I tapped the end of her nose. “Just checking.”

That earned me another growl. I took a delicate sniff to make sure she wasn’t part werewolf.

“You bake?” she asked disdainfully.

“Don’t sound so surprised, sweetheart. Having a dick doesn’t mean I can’t figure out the temperature controls on an oven.”

“Pretty sure there’s something wrong with introducing your dick into a conversation before your name.”

“Dallas Caldwell.”

When I raised an eyebrow, her eyes narrowed. But instead of giving me her name, she crossed her arms. “Lightning round. Ten seconds. Top three cupcake flavors.”

“Damn, sweetheart.
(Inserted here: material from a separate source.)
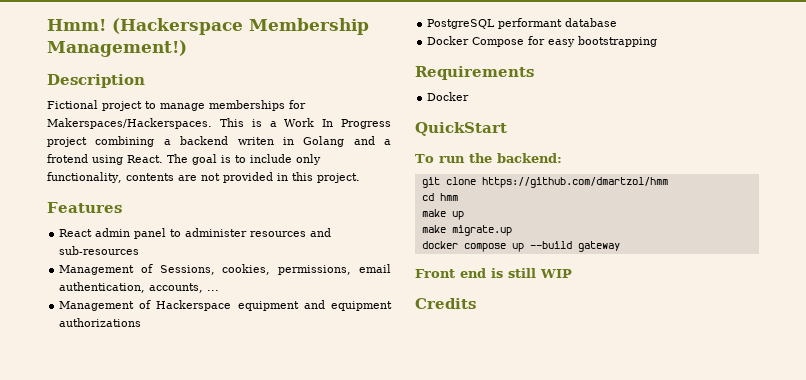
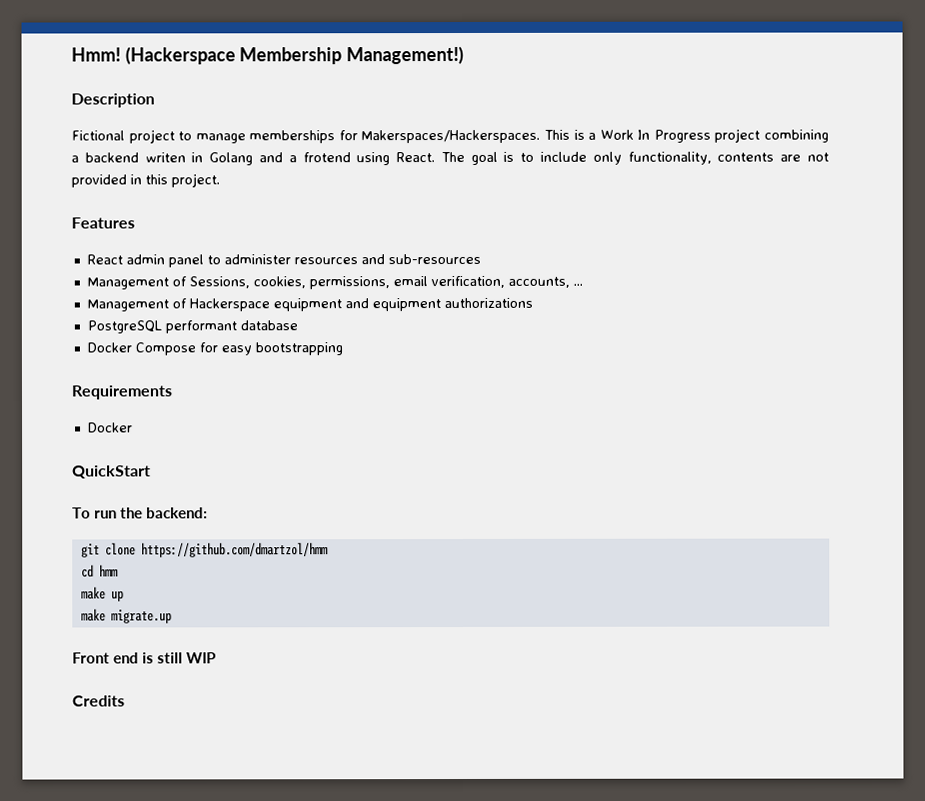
[59,282,146,293] authentication, -> [430,275,505,289] verification,
[421,241,620,252] // docker compose up --build gateway -> (172, 616) none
Will I need to fight off a dragon or make a party dress out of trash bags during the commercial break?”

“Only if you behave yourself.” She didn’t even blink. And fuck, I was so in trouble. “No chocolate. No fruit.”

“Hard core from a girl who got strawberries and lemons.”

“Only way I roll, Caldwell.”

So here’s the thing. I’d been whipping up pancakes since before I could see over a counter. My mom swore my first word after the usual babbling all little kids do was cilantro. According to my dad, I had more recipes in my head than common sense.

I so had this.

“Maple bacon with a hazelnut frosting,” I ticked off on my fingers, eyes locked with Cupcake Girl’s. “Vanilla bean with an espresso buttercream.”

“Five seconds,” West announced, clearly enjoying this far too much.

“—and a zucchini tomato bread spice cake with a cream cheese frosting.”

The entire track team burst out in applause. Coach blew the whistle, shouting at us to move our asses and stop acting like idiots.

Cupcake Girl glanced my way. “Wow. I’m kind of fangirling a little. You actually can cook.”

“So do I get your name?”

I glanced over to West, whose expression had changed from amusement to wariness. He was right, of course. No way could this happen. She was human and I was a shifter, which meant she was off-limits, for my protection, but mostly for hers.

Completely oblivious, she smirked, taking off around the track. “One small problem, Caldwell. Check your biology textbook. Tomatoes?”